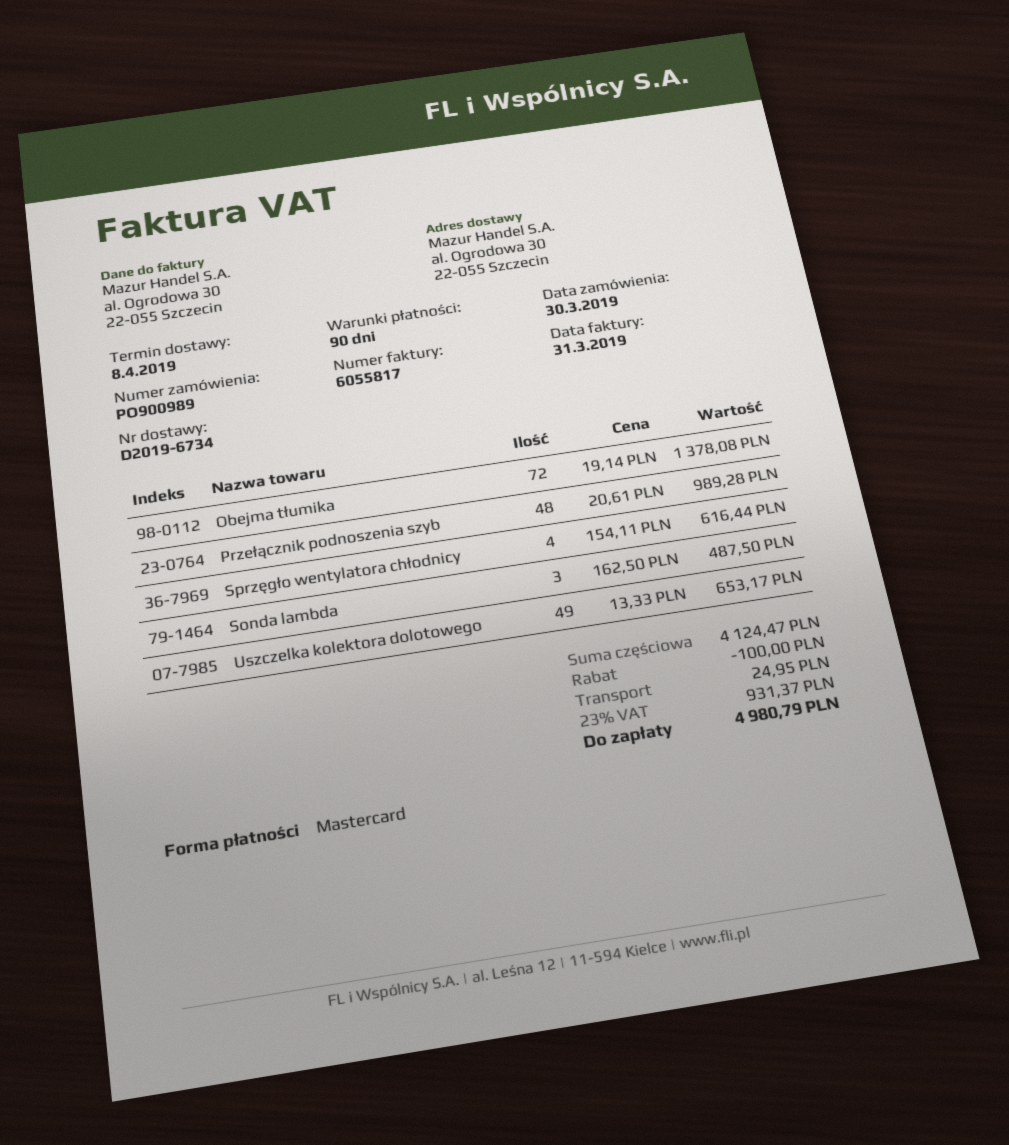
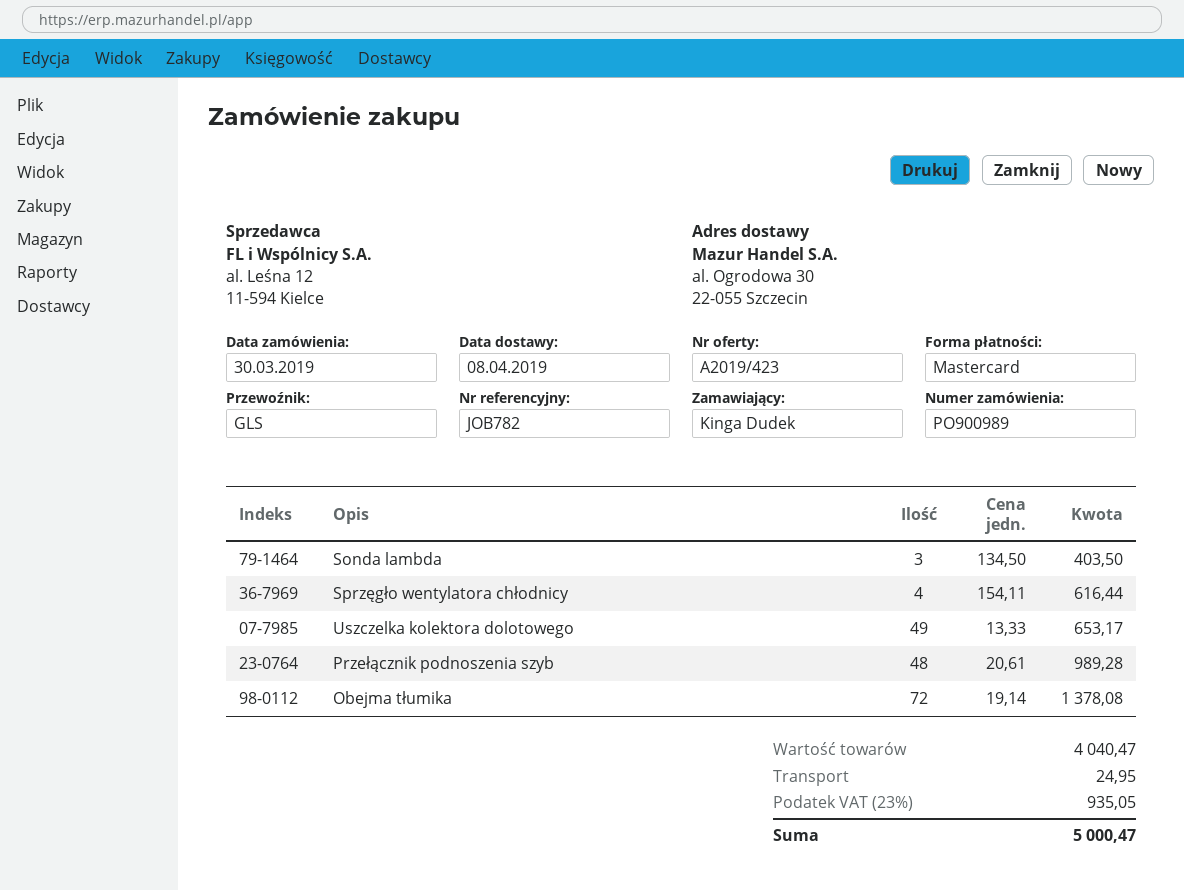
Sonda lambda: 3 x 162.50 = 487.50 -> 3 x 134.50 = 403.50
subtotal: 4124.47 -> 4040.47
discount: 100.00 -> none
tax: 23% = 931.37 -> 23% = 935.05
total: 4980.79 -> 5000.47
* * *
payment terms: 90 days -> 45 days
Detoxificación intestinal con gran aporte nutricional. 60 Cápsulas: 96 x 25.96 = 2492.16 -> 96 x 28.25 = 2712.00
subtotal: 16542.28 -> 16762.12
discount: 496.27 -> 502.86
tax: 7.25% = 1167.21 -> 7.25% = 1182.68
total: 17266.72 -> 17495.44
...
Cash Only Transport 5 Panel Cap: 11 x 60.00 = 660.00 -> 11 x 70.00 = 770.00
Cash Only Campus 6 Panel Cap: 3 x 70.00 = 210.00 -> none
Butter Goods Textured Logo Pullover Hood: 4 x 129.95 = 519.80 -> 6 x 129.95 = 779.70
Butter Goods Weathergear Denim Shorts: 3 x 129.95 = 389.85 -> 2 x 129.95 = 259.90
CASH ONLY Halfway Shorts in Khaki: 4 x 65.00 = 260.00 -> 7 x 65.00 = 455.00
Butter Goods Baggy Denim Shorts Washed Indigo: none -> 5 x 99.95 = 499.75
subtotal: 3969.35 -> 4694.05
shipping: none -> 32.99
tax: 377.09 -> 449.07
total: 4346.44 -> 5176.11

▸ Your assignment: An exact copy of the lines above, from the one containing "CASH ONLY Halfway" down to the one containing "total: 4346.44 -> 5176.11" and including both, is the whole answer; retype it and nothing else.

▸ Output:
CASH ONLY Halfway Shorts in Khaki: 4 x 65.00 = 260.00 -> 7 x 65.00 = 455.00
Butter Goods Baggy Denim Shorts Washed Indigo: none -> 5 x 99.95 = 499.75
subtotal: 3969.35 -> 4694.05
shipping: none -> 32.99
tax: 377.09 -> 449.07
total: 4346.44 -> 5176.11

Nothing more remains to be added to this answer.